Top of Given information

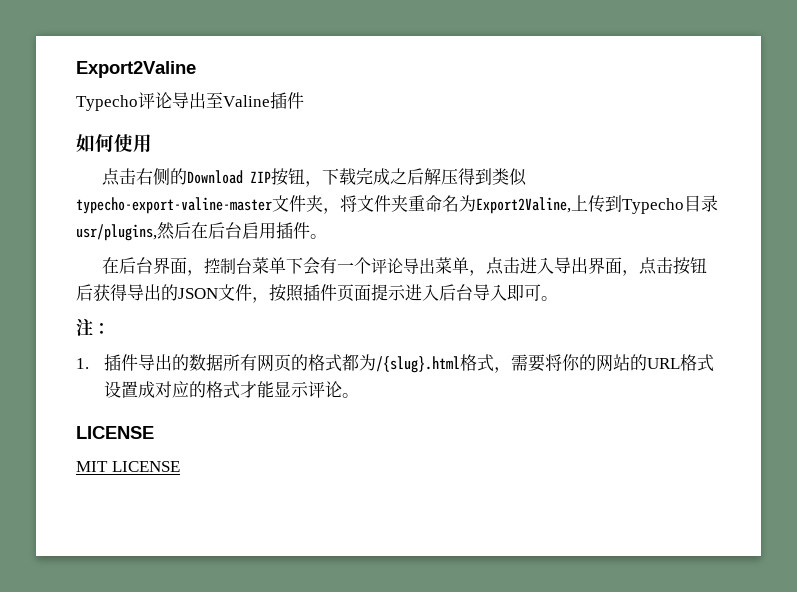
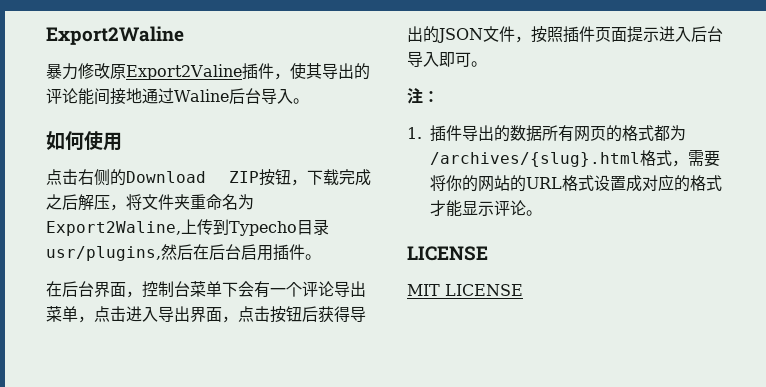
- Export2Valine
- Typecho评论导出至Valine插件
+ Export2Waline
+ 暴力修改原Export2Valine插件，使其导出的评论能间接地通过Waline后台导入。
- 点击右侧的Download ZIP按钮，下载完成之后解压得到类似typecho-export-valine-master文件夹，将文件夹重命名为Export2Valine,上传到Typecho目录usr/plugins,然后在后台启用插件。
+ 点击右侧的Download ZIP按钮，下载完成之后解压，将文件夹重命名为Export2Waline,上传到Typecho目录usr/plugins,然后在后台启用插件。
- 1.插件导出的数据所有网页的格式都为/{slug}.html格式，需要将你的网站的URL格式设置成对应的格式才能显示评论。
+ 1.插件导出的数据所有网页的格式都为/archives/{slug}.html格式，需要将你的网站的URL格式设置成对应的格式才能显示评论。

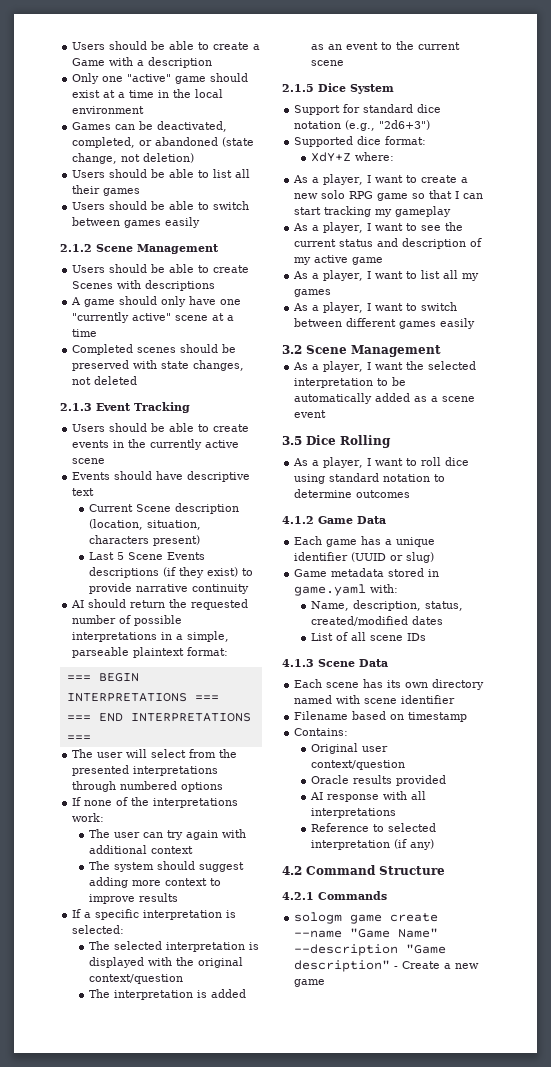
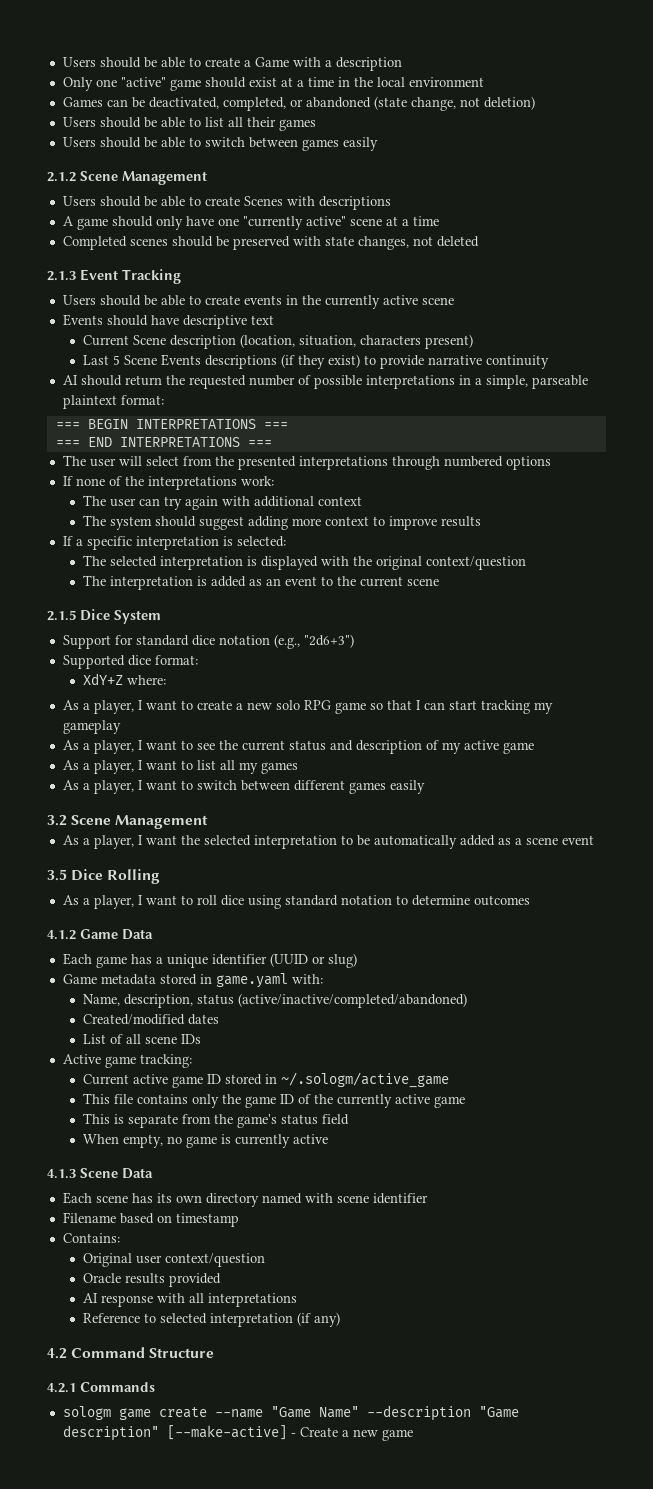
- Name, description, status, created/modified dates
+ Name, description, status (active/inactive/completed/abandoned)
+ Created/modified dates
+ Active game tracking:
+ Current active game ID stored in ~/.sologm/active_game
+ This file contains only the game ID of the currently active game
+ This is separate from the game's status field
+ When empty, no game is currently active
- sologm game create --name "Game Name" --description "Game description" - Create a new game
+ sologm game create --name "Game Name" --description "Game description" [--make-active] - Create a new game

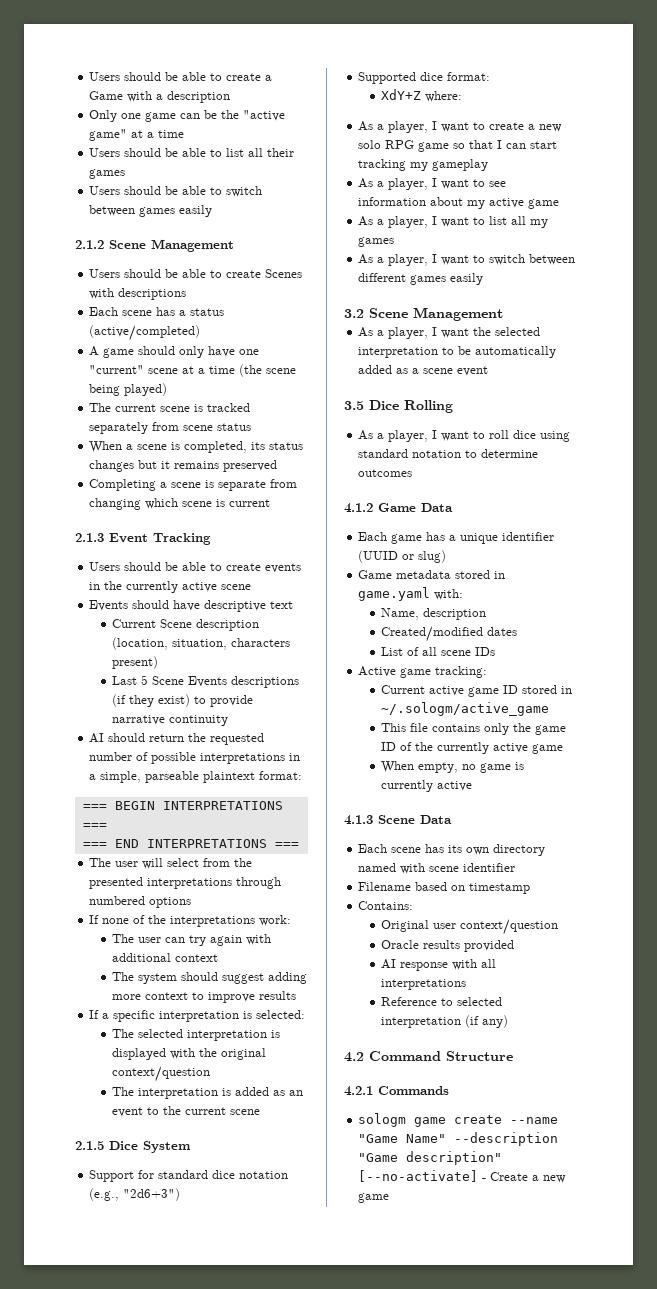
- Only one "active" game should exist at a time in the local environment
- Games can be deactivated, completed, or abandoned (state change, not deletion)
+ Only one game can be the "active game" at a time
+ Each scene has a status (active/completed)
- A game should only have one "currently active" scene at a time
- Completed scenes should be preserved with state changes, not deleted
+ A game should only have one "current" scene at a time (the scene being played)
+ The current scene is tracked separately from scene status
+ When a scene is completed, its status changes but it remains preserved
+ Completing a scene is separate from changing which scene is current
- As a player, I want to see the current status and description of my active game
+ As a player, I want to see information about my active game
- Name, description, status (active/inactive/completed/abandoned)
+ Name, description
- This is separate from the game's status field
- sologm game create --name "Game Name" --description "Game description" [--make-active] - Create a new game
+ sologm game create --name "Game Name" --description "Game description" [--no-activate] - Create a new game

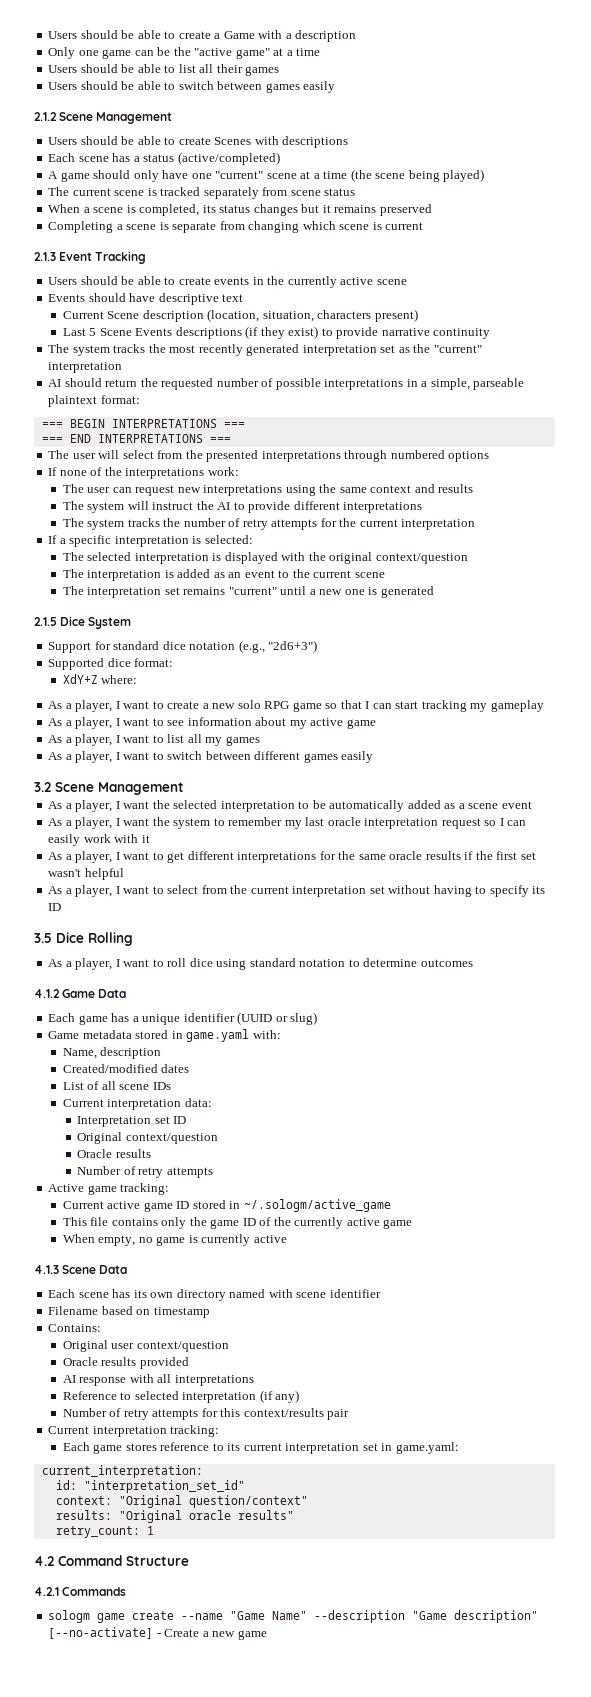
+ The system tracks the most recently generated interpretation set as the "current" interpretation
- The user can try again with additional context
- The system should suggest adding more context to improve results
+ The user can request new interpretations using the same context and results
+ The system will instruct the AI to provide different interpretations
+ The system tracks the number of retry attempts for the current interpretation
+ The interpretation set remains "current" until a new one is generated
+ As a player, I want the system to remember my last oracle interpretation request so I can easily work with it
+ As a player, I want to get different interpretations for the same oracle results if the first set wasn't helpful
+ As a player, I want to select from the current interpretation set without having to specify its ID
+ Current interpretation data:
+ Interpretation set ID
+ Original context/question
+ Oracle results
+ Number of retry attempts
+ Number of retry attempts for this context/results pair
+ Current interpretation tracking:
+ Each game stores reference to its current interpretation set in game.yaml:
+ current_interpretation:
+ id: "interpretation_set_id"
+ context: "Original question/context"
+ results: "Original oracle results"
+ retry_count: 1

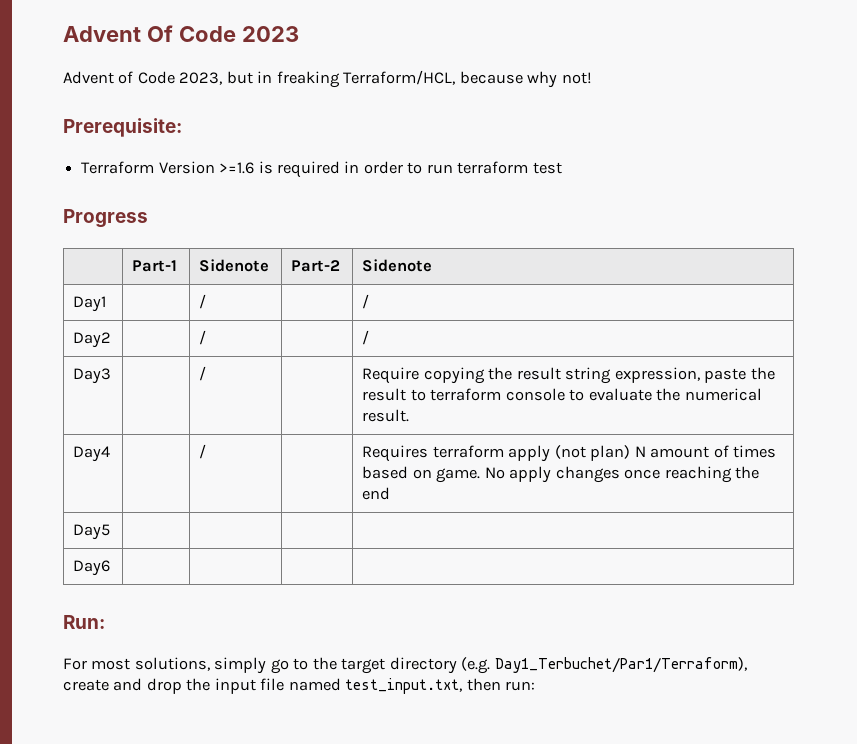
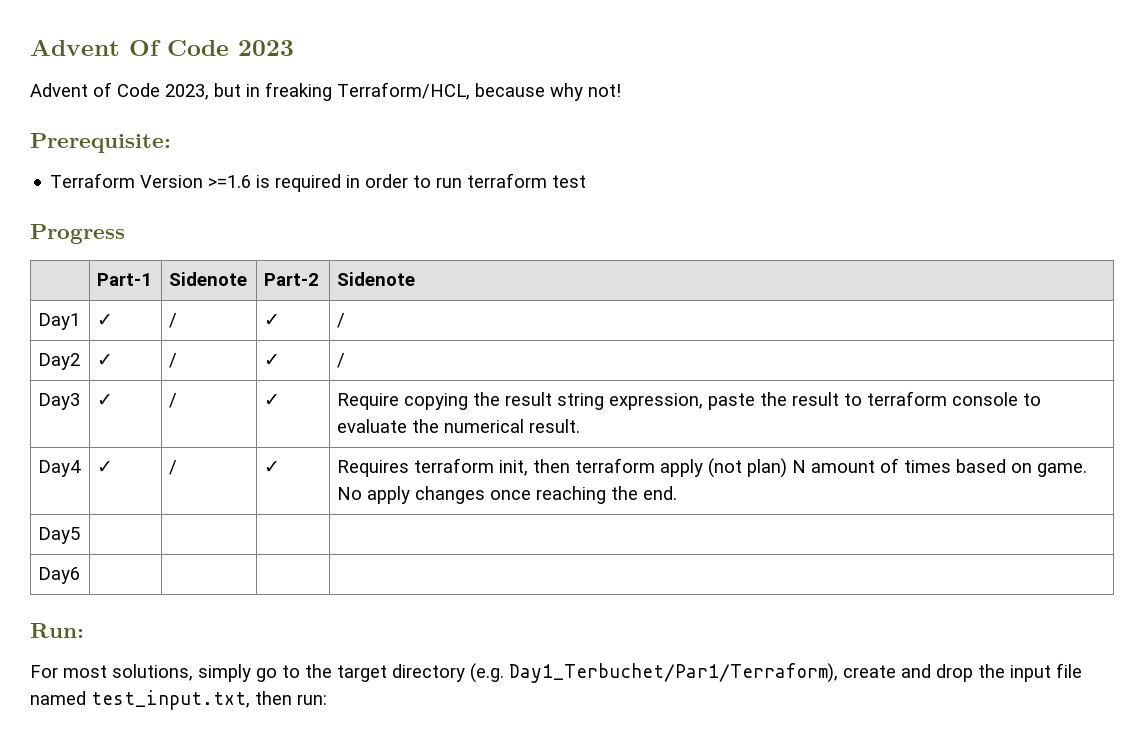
- Day1 | | / | | /
+ Day1 | ✓ | / | ✓ | /
- Day2 | | / | | /
+ Day2 | ✓ | / | ✓ | /
- Day3 | | / | | Require copying the result string expression, paste the result to terraform console to evaluate the numerical result.
+ Day3 | ✓ | / | ✓ | Require copying the result string expression, paste the result to terraform console to evaluate the numerical result.
- Day4 | | / | | Requires terraform apply (not plan) N amount of times based on game. No apply changes once reaching the end
+ Day4 | ✓ | / | ✓ | Requires terraform init, then terraform apply (not plan) N amount of times based on game. No apply changes once reaching the end.

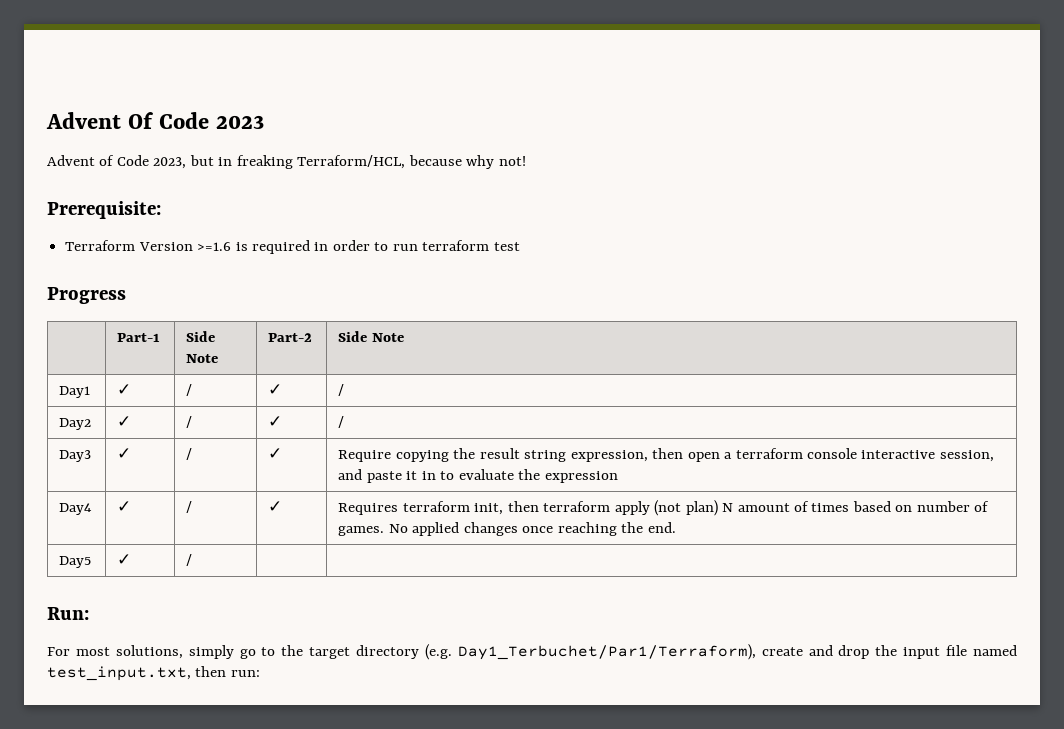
- | Part-1 | Sidenote | Part-2 | Sidenote
+ | Part-1 | Side Note | Part-2 | Side Note
- Day3 | ✓ | / | ✓ | Require copying the result string expression, paste the result to terraform console to evaluate the numerical result.
+ Day3 | ✓ | / | ✓ | Require copying the result string expression, then open a terraform console interactive session, and paste it in to evaluate the expression
- Day4 | ✓ | / | ✓ | Requires terraform init, then terraform apply (not plan) N amount of times based on game. No apply changes once reaching the end.
+ Day4 | ✓ | / | ✓ | Requires terraform init, then terraform apply (not plan) N amount of times based on number of games. No applied changes once reaching the end.
- Day5 | | | |
- Day6 | | | |
+ Day5 | ✓ | / | |

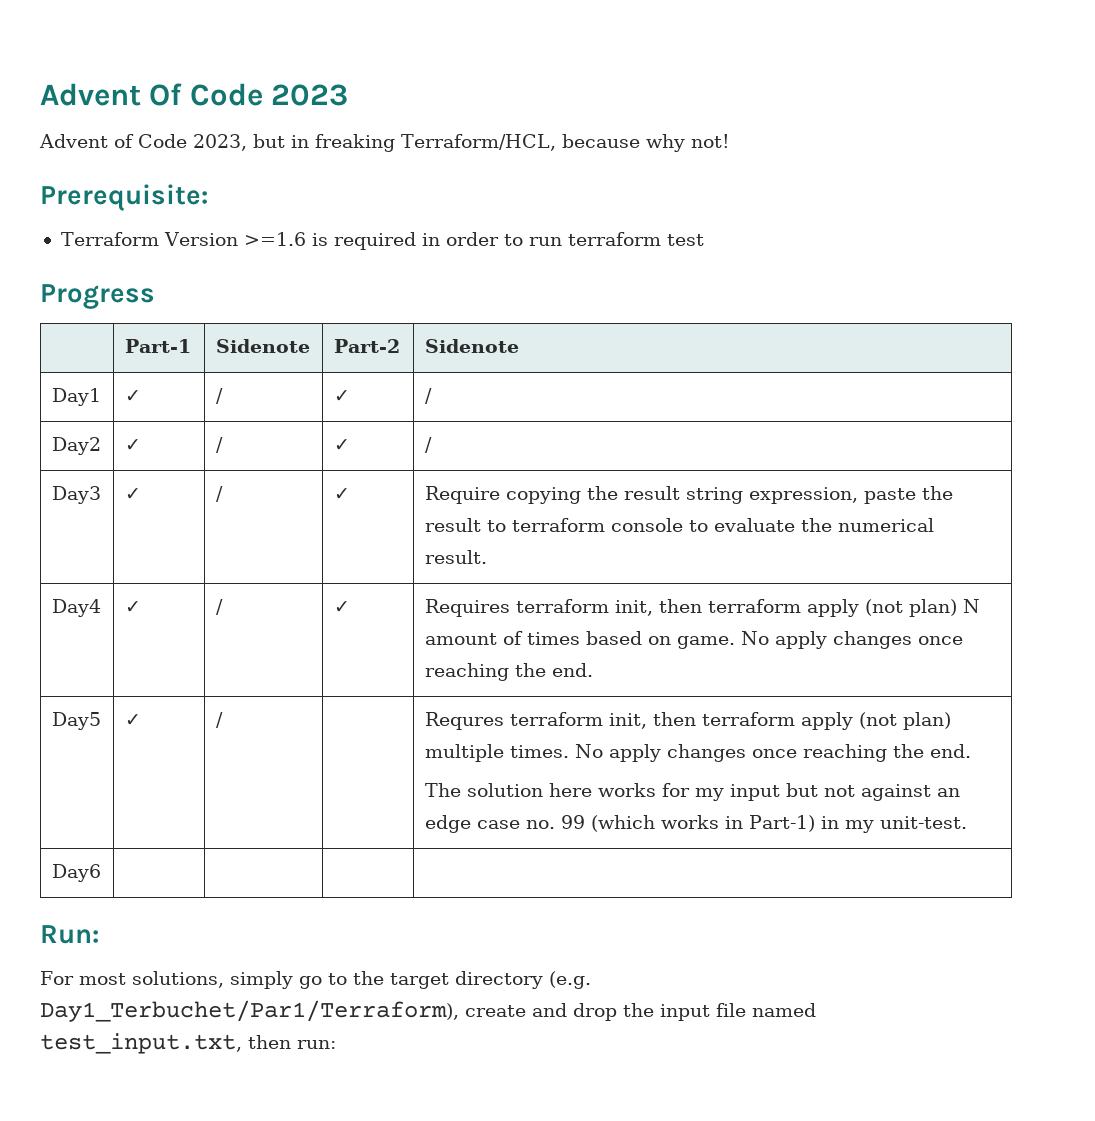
- | Part-1 | Side Note | Part-2 | Side Note
+ | Part-1 | Sidenote | Part-2 | Sidenote
- Day3 | ✓ | / | ✓ | Require copying the result string expression, then open a terraform console interactive session, and paste it in to evaluate the expression
+ Day3 | ✓ | / | ✓ | Require copying the result string expression, paste the result to terraform console to evaluate the numerical result.
- Day4 | ✓ | / | ✓ | Requires terraform init, then terraform apply (not plan) N amount of times based on number of games. No applied changes once reaching the end.
+ Day4 | ✓ | / | ✓ | Requires terraform init, then terraform apply (not plan) N amount of times based on game. No apply changes once reaching the end.
+ Requres terraform init, then terraform apply (not plan) multiple times. No apply changes once reaching the end.
+ The solution here works for my input but not against an edge case no. 99 (which works in Part-1) in my unit-test.
+ Day6 | | | |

Bottom of Given information

Task objective — Find "times. No apply changes once reaching the end." in the records. Copy its line and every line after it, exactly, through the last one.

Exercise output —
+ Requres terraform init, then terraform apply (not plan) multiple times. No apply changes once reaching the end.
+ The solution here works for my input but not against an edge case no. 99 (which works in Part-1) in my unit-test.
+ Day6 | | | |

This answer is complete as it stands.